Up All Night with The 24 Hour Plays
ABOVE: MEGAN FOX AT THE 24 HOUR PLAYS AFTER-PARTY.
Last night, Megan Fox, Greta Gerwig, Jesse Eisenberg, Jason Biggs, and 21 other film and television actors took to the stage for the 10th annual 24 Hour Plays on Broadway, presented by Montblanc. The brave bunch performed six original plays written, rehearsed, and produced within, you guessed it, 24 hours. Sounds rather nerve-wracking, doesn’t it? “There will be no art tonight,” Billy Crudup informed the audience as he waltzed across stage in the evening’s first play. Perhaps not, but there was a great deal of fun—Megan Fox, Sarah Silverman and Tracy Morgan jumping up and down, wearing rabbit ears, yelling “I’m a bunny” fun. David Cross (aka Tobias Fünke) as a gold-sequined hot-pant-wearing aficionado of disco and blaxploitation films fun. More importantly, there was the $400,000 the event has raised for the Urban Arts Partnership, a charity dedicated to promoting and preserving the arts in urban public schools and with which Montblanc is directly involved.
Many of the actors involved are “repeat offenders,” coming back year after year. “It’s just a blast,” said Justin Long. “This is my fourth year doing it.” The hardest part about performing a play you first read that morning? “The whole bowel situation, maintaining the bowels,” Long somewhat alarmingly responded. “I’m actually not even joking… that [advice] was passed down to me by Morgan Freeman.” Other actors are first-timers. “I haven’t been on a stage since 1998,” says Paul Bettany, who acted in the aforementioned Megan-Sarah-Tracy bunny play. “I felt like I was carrying the whole thing,” he deadpans.

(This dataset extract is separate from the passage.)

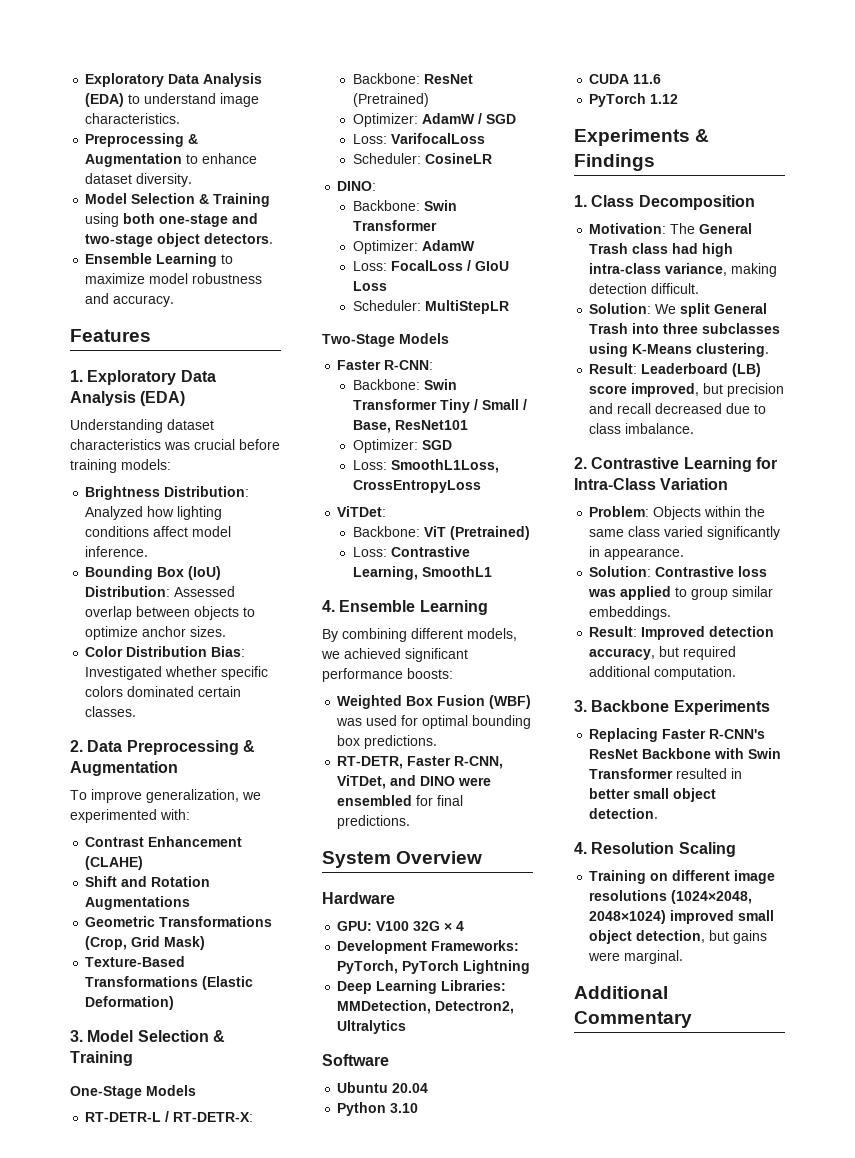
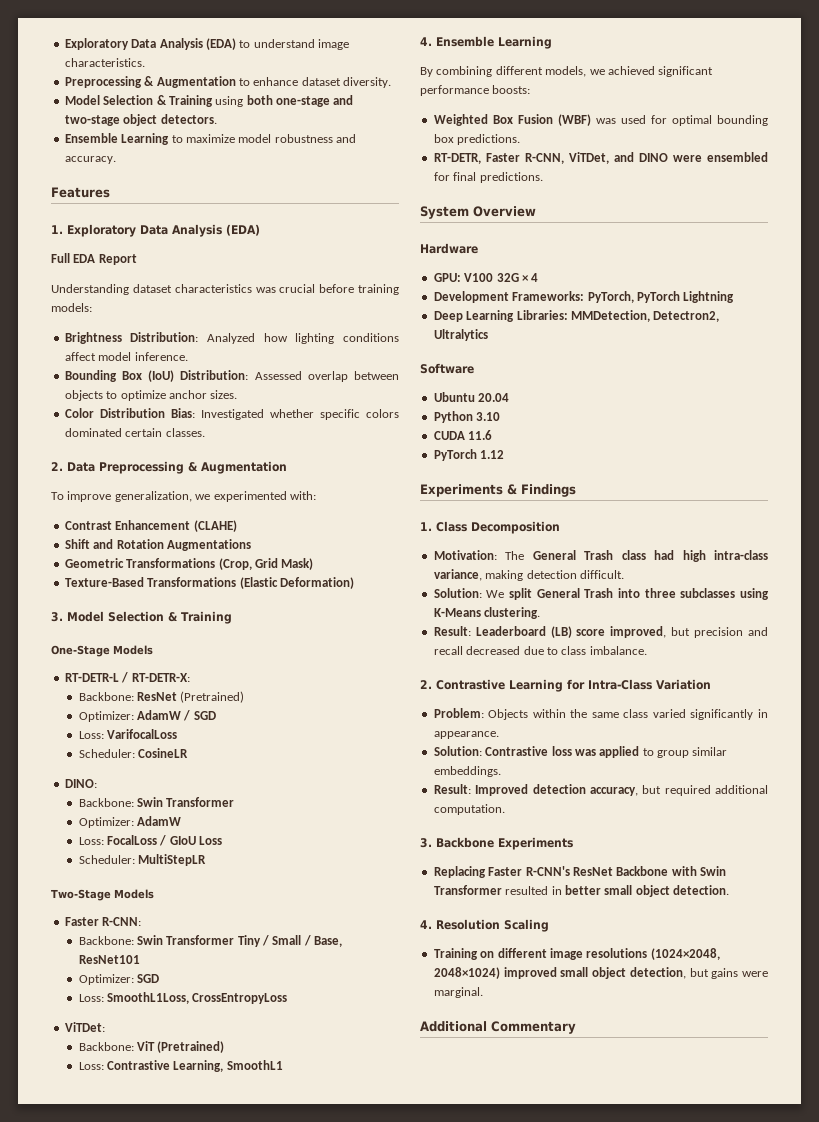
+ Full EDA Report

JOHN KRASINSKI, TRACY MORGAN, DIANE NEAL, ROSIE PEREZ, AND RACHEL DRATCH
There were many surreal moments to the evening: listening to Rutina Wesley talk without her southern True Blood accent, talking to Michael K. Williams and realizing that he is not actually Omar from The Wire in real-life, watching Rosie Perez, Diane Neal, Victor Rasuk and musicians Andy Davis and Laura Bell Bundy dance in a middle-school-style circle at the after-party. However, by far the most unsettling part of the evening was seeing Jack McBrayer (aka Kenneth from 30 Rock) walk around without his NBC Page uniform. The man was wearing jeans. Fortunately for those of us who have problems separating fiction from reality, McBrayer wore a maid’s outfit for his role on stage as “Jonathan,” Paul Bettany’s maid and lust object.